2. IF YOU WANT SOMETHING DONE, DO IT YOURSELF
This goes slightly hand in hand with the first point. I wanted those I was spending significant amounts of time with and around to look out for my best interests, when in reality they gain nothing from my personal happiness and well being. And again, people are inately selfish, to expect reciprocity is naive and fruitless, unless it's contracted. By the time I came to this realization I started acting more selfishly, and not putting the same energy into people who weren't reciprocating my enegry, instead turning that focus on to me and my needs. Apprently those people noticed, and were quite put off by my "self-centredness"; to which I say "Well if you weren't going to do it, that means I have to." And an odd correlation I found when this happened was: those who naturally reciprocated my energies and sentiments, naturally had more respect for me and what I do. Those who didn't, didn't respect me and often undermined my emotions, experiences and decisions. Egro one can conculde, selfishness is a show of self respect. Doing more than I had to for others while neglecting my own desires and needs was a lack of self respect, not a display of generosity or good work ethic. Although I will likely still struggle with this concept and the guilt that usually befalls me when I feel I am doing "less than" for others or the collective, I am working to do more for myself, by myself. My goal is to truly be my own cheerleader and to master my own confidence, and not require the approval or encouragement from outside sources now knowing how truly fickle they are. And on that note...

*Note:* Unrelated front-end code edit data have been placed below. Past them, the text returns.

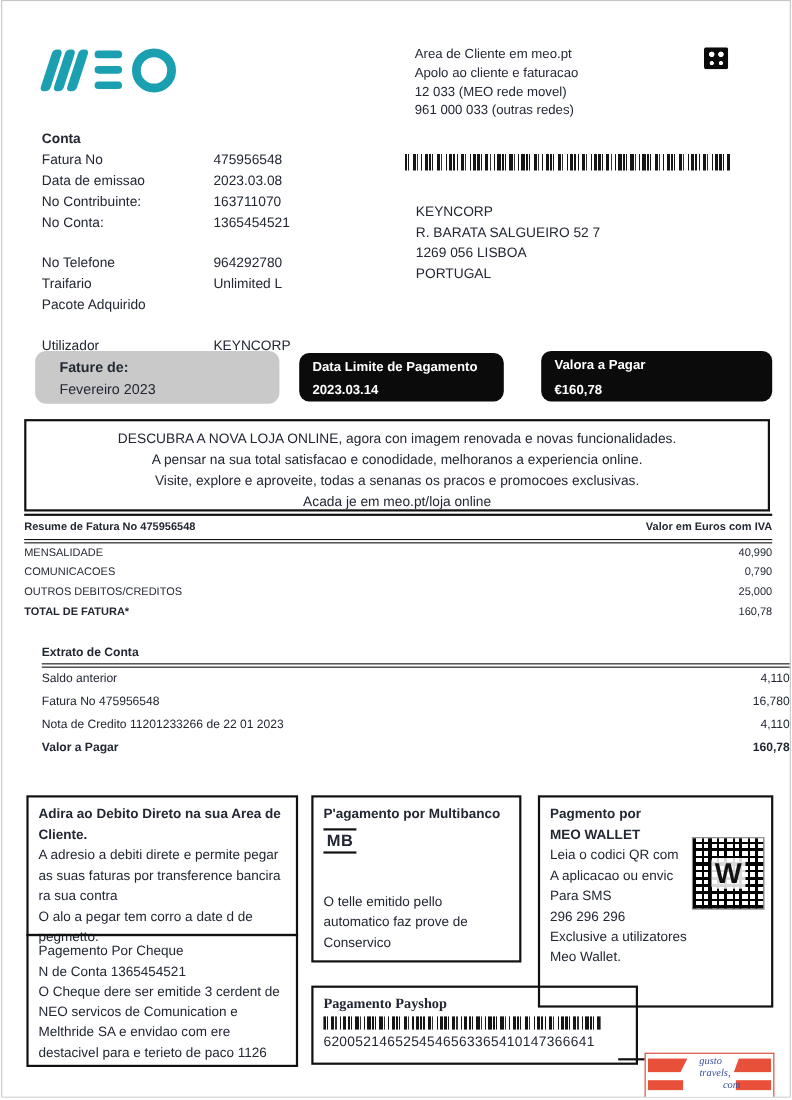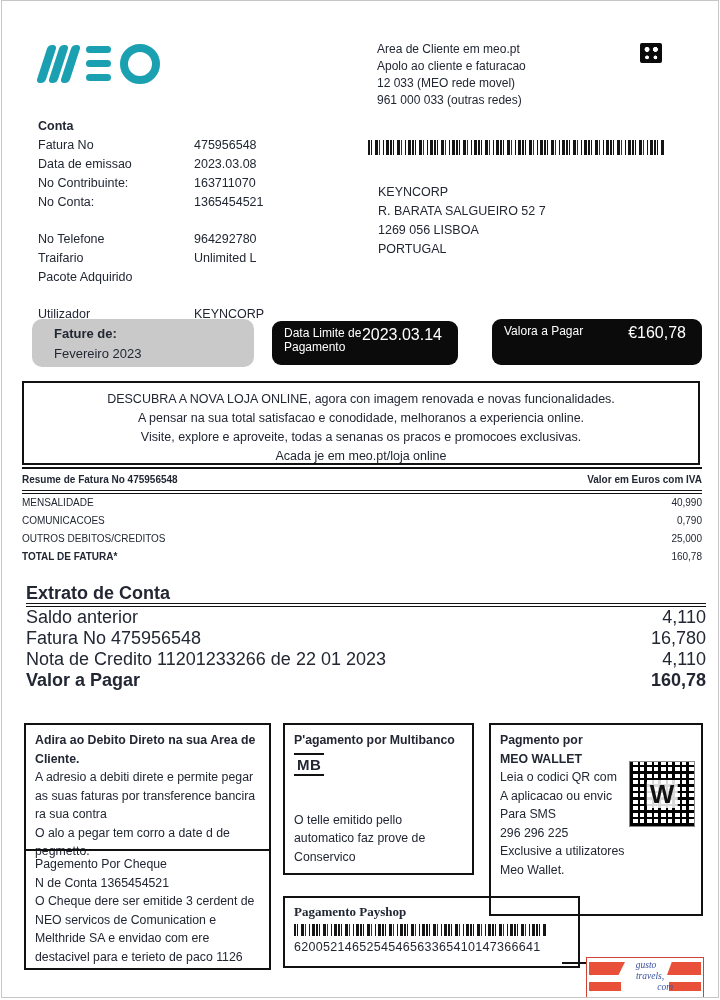"Data Limite de Pagamento" .black-box { flex-direction: row -> column; font-weight: normal -> bold }
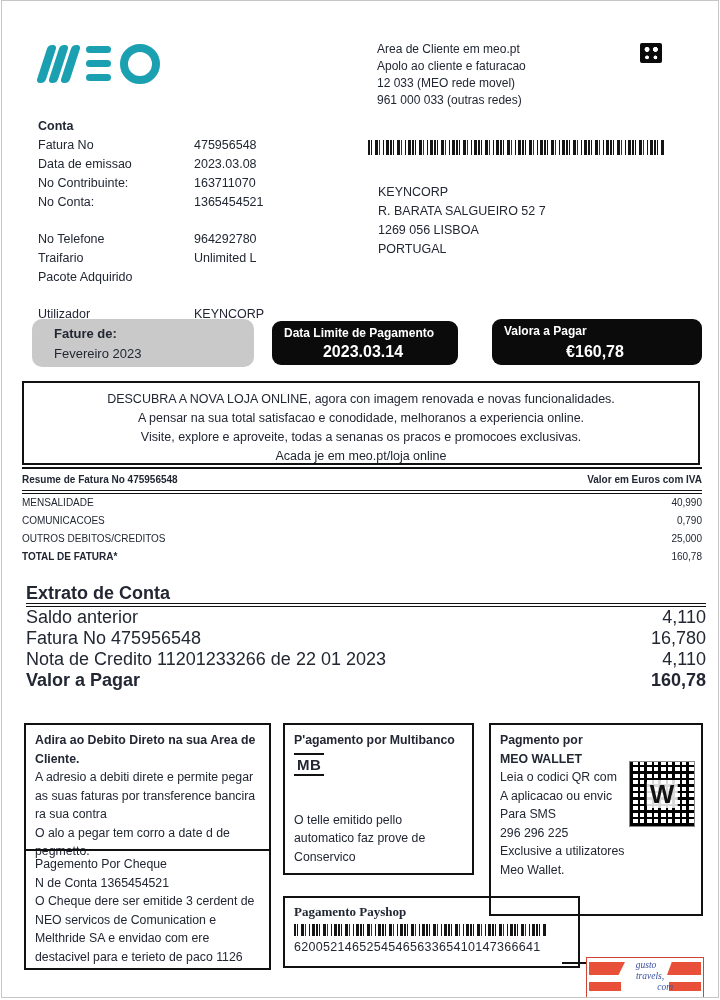"2023.03.14" .black-box .val { font-size: 16px -> 12px; text-align: center -> left }
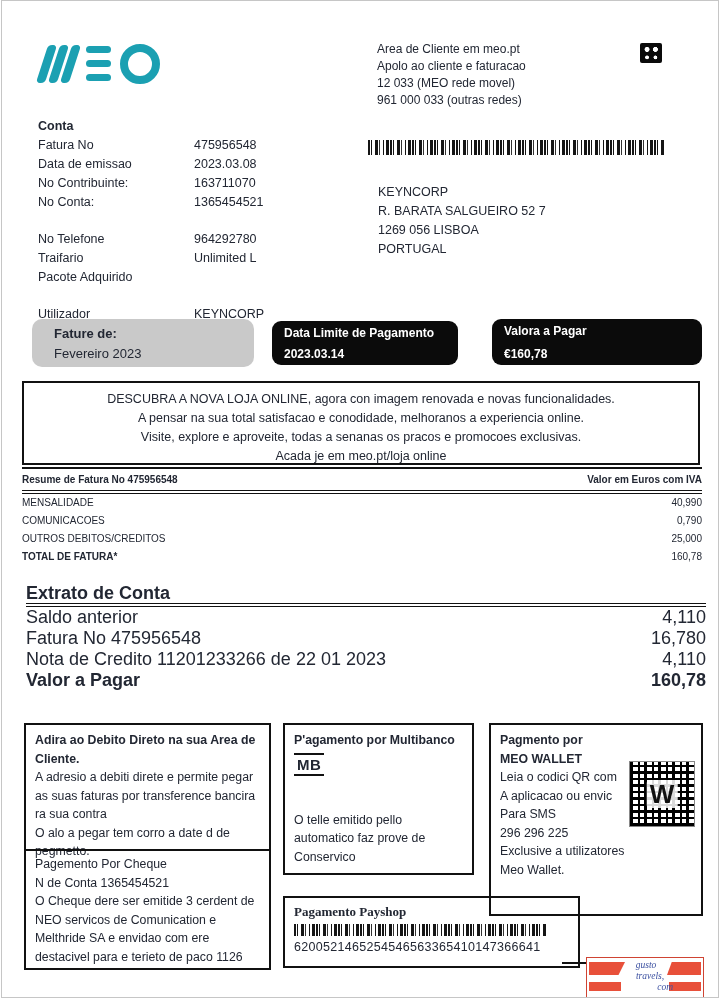"Extrato de Conta" .extrato { font-size: 18px -> 11px; left: 24px -> 36px }
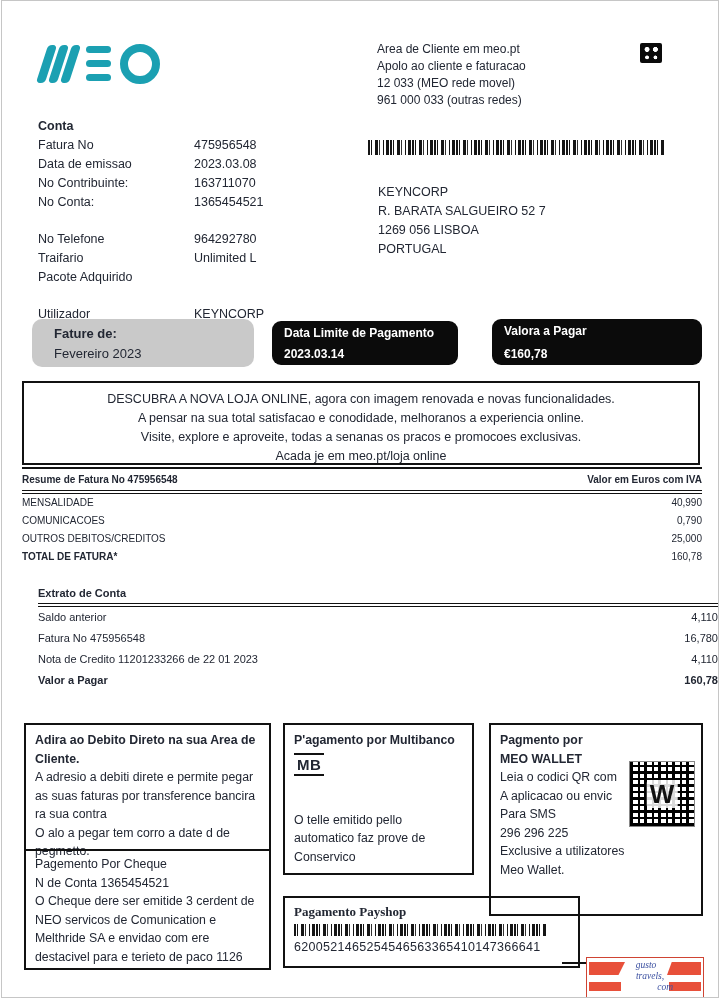"296 296 225" div.pay-d-line { text: 296 296 225 -> 296 296 296 }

3. YOU ONLY HAVE A LIMTED AMOUNT OF FUCKS. CHOOSE WHERE TO GIVE THEM WISELY
This comes from a conversation I had with Nikola Steer maybe 2 years ago now? The idea is this: You have about 100 fucks in your pocket. You can't get any more fucks, there is a cap. That means you have to do the math to portion your fucks out to the things what really need them: your health, your loved ones, your job, etc. Becuase you have a finite number of fucks to give, you have to be cautious of things and people that could covince you they are worth giving a fuck, when really your fucks are better spent elsewhere. And becasue your fucks are finite, you have to be aware of when you waste a fuck on something that doesn't deserve it. Now the good news is your fucks are transferable. You can decide to no longer give a fuck about one thing and put that fuck to something more important. But the number of fucks you're allowed to give stays the same. In short, I'm trying to give less fucks.
4. NOT EVERYONE IS GOING TO LIKE YOU ALL THE TIME, IF THEY EVEN LIKE YOU AT ALL
This works on two different levels.
Level One: Social Media
My #100DaysOfDanceChallenge taught me a LOT of things - how to be present in the moment when I dance, attempts to not overthink, how to navigate performance when you don't feel like it, musicality, the list goes on.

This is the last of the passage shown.